Collect from the data below each line with "drow".

Saved data entries:
-=-=-
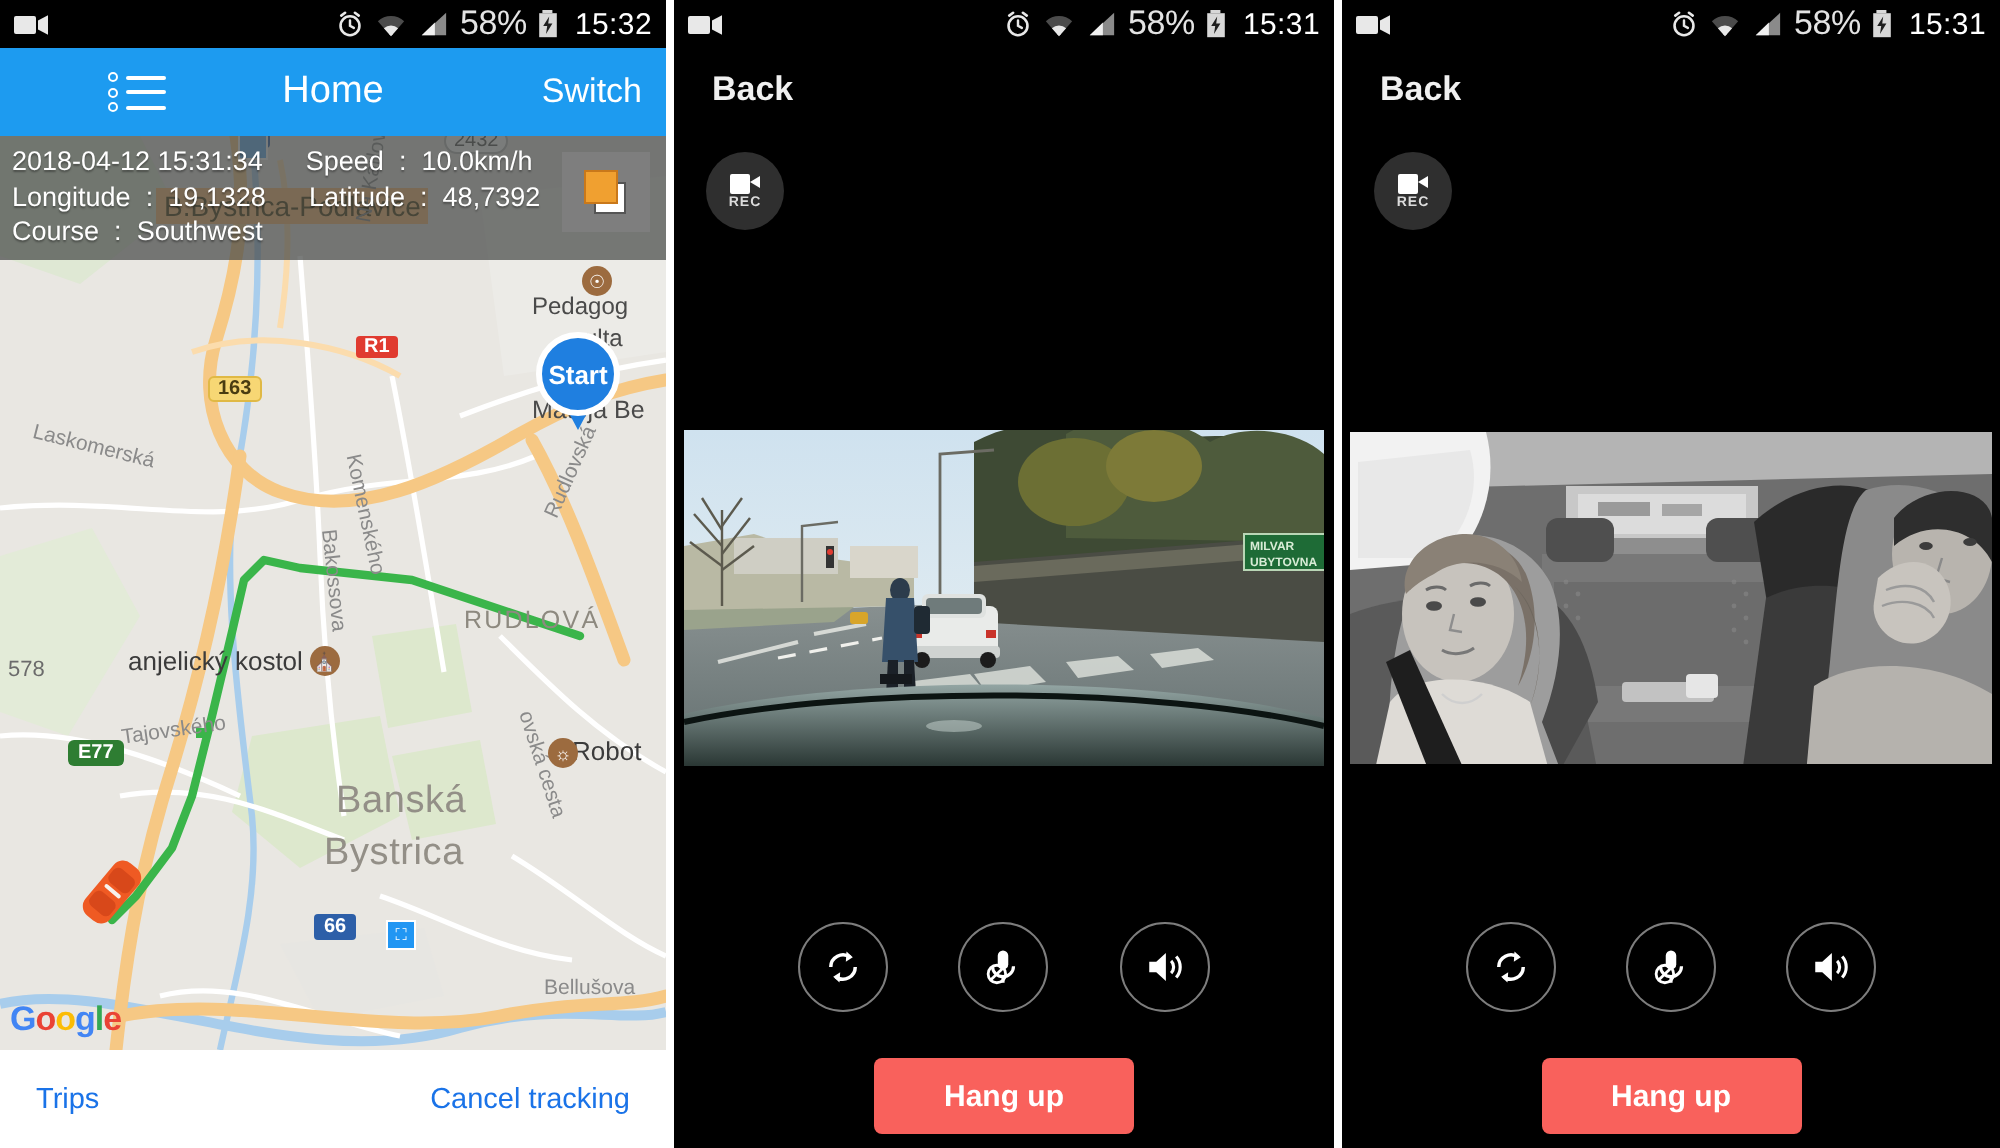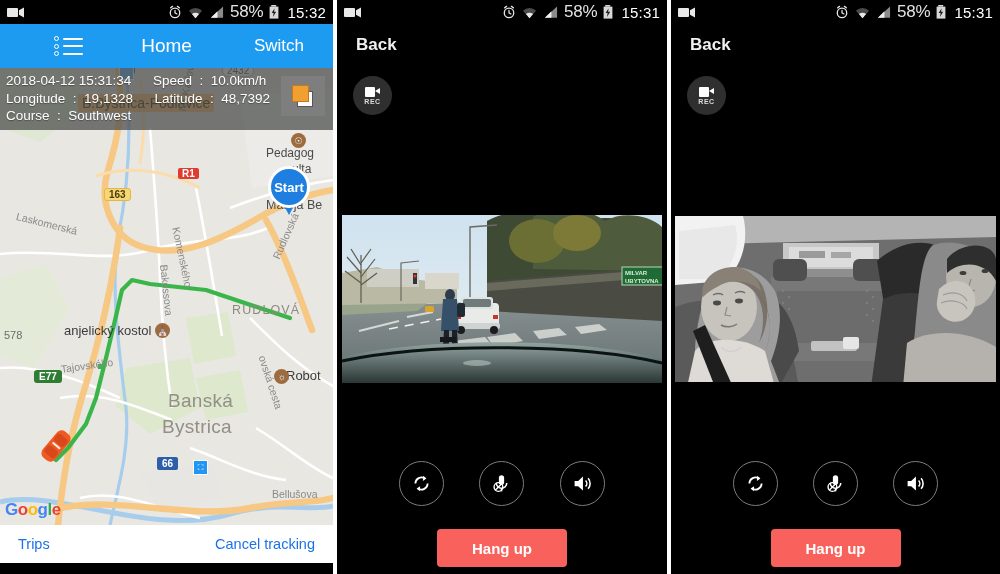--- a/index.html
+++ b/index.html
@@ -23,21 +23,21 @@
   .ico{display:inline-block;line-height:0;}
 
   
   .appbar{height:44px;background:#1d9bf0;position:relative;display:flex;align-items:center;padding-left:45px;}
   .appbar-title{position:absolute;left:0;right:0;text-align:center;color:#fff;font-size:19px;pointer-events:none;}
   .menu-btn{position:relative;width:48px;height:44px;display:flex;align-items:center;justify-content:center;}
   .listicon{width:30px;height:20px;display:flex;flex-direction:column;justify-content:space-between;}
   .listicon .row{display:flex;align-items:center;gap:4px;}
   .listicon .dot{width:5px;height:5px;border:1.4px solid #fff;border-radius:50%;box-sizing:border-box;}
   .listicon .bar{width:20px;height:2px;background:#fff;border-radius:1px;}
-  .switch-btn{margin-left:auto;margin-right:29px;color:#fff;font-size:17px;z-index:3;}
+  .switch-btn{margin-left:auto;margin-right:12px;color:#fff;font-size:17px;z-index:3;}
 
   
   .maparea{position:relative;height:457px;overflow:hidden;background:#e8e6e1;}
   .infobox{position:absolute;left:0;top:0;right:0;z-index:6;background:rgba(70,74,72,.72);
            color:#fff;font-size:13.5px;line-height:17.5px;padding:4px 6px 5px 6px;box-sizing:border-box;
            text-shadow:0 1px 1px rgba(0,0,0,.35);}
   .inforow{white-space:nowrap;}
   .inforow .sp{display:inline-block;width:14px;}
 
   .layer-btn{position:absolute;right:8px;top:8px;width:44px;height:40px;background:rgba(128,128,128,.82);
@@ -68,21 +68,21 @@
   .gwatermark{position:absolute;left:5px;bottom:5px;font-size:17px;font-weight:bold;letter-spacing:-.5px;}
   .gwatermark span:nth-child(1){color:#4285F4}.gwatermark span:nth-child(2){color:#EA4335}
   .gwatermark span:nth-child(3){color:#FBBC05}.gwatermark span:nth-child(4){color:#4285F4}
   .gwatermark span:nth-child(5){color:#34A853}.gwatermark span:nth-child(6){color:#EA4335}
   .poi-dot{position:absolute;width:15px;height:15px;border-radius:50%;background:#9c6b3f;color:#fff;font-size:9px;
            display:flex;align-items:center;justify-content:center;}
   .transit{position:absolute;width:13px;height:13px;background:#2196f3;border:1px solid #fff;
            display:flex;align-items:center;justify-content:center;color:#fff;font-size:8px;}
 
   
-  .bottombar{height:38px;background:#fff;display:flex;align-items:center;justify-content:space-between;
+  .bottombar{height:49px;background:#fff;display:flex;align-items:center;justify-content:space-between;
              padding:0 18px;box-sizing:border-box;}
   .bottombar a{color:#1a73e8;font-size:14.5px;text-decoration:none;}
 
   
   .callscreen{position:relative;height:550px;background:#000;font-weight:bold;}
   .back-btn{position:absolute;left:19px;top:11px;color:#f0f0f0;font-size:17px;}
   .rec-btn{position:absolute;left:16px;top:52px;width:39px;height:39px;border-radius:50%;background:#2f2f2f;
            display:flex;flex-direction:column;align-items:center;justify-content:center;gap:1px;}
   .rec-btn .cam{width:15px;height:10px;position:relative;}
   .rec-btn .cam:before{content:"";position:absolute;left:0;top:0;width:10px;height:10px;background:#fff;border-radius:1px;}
-=-=-
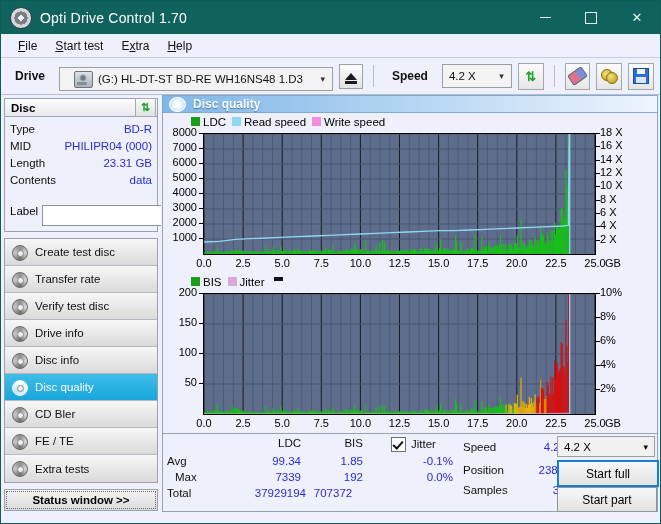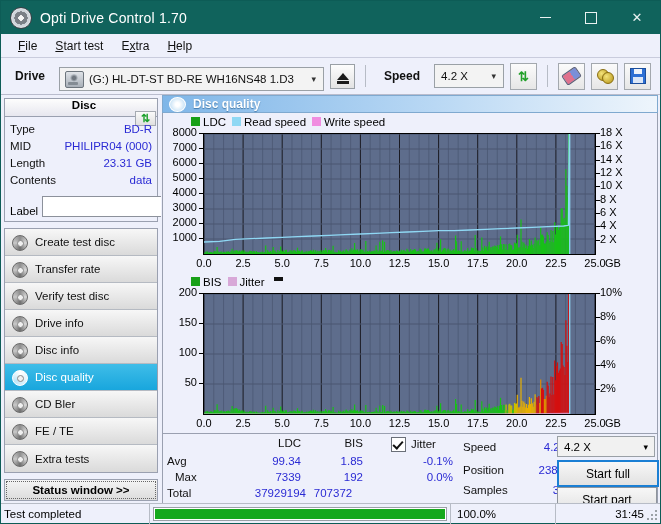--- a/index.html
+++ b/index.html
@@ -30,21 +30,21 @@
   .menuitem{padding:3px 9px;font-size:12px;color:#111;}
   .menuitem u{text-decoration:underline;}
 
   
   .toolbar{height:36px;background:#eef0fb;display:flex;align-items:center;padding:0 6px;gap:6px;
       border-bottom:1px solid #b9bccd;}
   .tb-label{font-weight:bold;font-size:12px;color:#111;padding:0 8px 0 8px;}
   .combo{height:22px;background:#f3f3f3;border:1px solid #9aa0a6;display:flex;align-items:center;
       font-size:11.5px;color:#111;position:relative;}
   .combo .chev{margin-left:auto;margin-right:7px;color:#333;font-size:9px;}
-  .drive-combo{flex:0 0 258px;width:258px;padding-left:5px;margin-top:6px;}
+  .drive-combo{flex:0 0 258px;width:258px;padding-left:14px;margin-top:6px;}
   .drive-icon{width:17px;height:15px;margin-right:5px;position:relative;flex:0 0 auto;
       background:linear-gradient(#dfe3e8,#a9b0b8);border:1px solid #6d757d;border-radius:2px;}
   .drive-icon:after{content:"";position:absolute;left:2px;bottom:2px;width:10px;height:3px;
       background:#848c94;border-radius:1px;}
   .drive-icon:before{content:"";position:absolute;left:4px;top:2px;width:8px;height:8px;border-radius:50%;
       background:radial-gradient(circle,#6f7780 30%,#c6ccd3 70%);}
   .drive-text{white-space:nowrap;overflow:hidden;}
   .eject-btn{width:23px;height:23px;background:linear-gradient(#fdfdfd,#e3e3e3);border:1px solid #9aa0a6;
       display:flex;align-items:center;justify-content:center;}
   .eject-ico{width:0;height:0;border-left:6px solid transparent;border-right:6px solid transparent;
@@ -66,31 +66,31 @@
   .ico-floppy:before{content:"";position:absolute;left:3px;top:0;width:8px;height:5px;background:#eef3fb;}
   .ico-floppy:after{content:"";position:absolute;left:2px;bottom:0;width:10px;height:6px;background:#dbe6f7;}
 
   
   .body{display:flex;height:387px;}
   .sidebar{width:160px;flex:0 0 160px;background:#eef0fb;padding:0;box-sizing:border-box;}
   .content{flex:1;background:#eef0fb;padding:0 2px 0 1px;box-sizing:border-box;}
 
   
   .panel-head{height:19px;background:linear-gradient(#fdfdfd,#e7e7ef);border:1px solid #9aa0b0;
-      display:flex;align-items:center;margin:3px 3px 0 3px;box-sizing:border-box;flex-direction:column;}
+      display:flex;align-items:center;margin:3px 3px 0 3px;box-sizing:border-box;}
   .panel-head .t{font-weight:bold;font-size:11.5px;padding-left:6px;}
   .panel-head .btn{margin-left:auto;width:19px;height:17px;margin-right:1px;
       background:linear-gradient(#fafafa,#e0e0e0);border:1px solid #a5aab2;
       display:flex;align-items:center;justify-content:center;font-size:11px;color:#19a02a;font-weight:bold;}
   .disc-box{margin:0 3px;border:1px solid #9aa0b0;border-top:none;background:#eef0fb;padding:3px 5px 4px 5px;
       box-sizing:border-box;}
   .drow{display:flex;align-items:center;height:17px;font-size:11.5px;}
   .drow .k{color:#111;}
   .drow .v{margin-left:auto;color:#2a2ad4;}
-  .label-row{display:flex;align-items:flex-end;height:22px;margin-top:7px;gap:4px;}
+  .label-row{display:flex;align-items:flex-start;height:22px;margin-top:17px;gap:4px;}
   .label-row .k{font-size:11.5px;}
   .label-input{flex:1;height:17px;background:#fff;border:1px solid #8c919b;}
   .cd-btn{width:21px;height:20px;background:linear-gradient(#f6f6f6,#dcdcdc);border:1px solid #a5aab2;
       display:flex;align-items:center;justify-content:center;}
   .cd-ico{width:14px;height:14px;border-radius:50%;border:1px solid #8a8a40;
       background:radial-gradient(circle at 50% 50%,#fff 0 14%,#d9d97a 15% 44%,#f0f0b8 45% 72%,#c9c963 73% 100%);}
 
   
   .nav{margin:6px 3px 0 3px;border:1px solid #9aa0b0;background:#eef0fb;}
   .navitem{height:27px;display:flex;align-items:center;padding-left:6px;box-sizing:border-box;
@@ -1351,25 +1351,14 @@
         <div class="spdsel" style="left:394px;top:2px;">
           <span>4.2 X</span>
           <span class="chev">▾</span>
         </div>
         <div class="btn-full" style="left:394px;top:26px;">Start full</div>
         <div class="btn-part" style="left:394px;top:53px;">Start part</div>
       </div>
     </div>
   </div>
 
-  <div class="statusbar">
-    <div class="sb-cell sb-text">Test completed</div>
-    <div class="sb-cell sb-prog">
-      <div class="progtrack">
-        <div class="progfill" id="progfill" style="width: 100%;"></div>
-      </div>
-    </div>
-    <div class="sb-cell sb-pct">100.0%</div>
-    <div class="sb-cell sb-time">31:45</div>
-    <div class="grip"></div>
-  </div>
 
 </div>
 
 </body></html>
-=-=-
▶ _Result for this task_
   .drow{display:flex;align-items:center;height:17px;font-size:11.5px;}
   .drow .k{color:#111;}
   .drow .v{margin-left:auto;color:#2a2ad4;}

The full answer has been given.